On Wed, Apr 21, 2010 at 10:08:22PM +0200, fons(a)kokkinizita.net wrote:
On Wed, Apr 21, 2010 at 03:12:20PM -0400, Monty
Montgomery wrote:
This is utter hogwash. All the signal energy and
resolution is
preserved to exactly the limits of the sampling rate at all lower
frequencies, even if your 'biggest dots' aren't landing at 0dB or
wherever. True of audio signals, true of images, true of video. The
same discrete sampling lessons apply to all three equally.
'Utter hogwash' is exactly the right description.

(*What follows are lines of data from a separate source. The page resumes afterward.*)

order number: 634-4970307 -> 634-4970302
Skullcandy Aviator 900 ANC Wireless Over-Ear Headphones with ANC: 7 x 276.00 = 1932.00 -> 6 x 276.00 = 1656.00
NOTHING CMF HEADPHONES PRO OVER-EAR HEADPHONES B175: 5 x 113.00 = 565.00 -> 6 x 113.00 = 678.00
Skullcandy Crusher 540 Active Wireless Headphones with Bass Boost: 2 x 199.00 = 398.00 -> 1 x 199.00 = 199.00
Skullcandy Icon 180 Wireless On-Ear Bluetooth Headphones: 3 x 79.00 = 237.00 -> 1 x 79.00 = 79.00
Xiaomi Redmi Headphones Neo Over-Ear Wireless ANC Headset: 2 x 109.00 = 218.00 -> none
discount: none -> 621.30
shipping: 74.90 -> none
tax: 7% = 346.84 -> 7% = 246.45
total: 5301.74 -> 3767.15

I'm getting quite tired of having to fight that sort
of nonsense. It seems to be an endemic feature of
'democratic science'.
Heh :)
It happens on all topics, not only acoustics. The real fights start when
someone tries to scientifically demonstrate creationism :P
Anyways, going back to the original topic, no matter if DAC, resampling,
bad software, analog amplifiers or whatever the problem is, a lot of
consumer devices distort when playing high frequencies (I think
everybody agree on this). It may be the reason for some recordings start
filtering a bit before 20Khz...
It is weird that my Delta 66 also seems to distort at 44100 (though much
less noticeable) and is perfect at 96000, but it may be completely
different reasons I would say.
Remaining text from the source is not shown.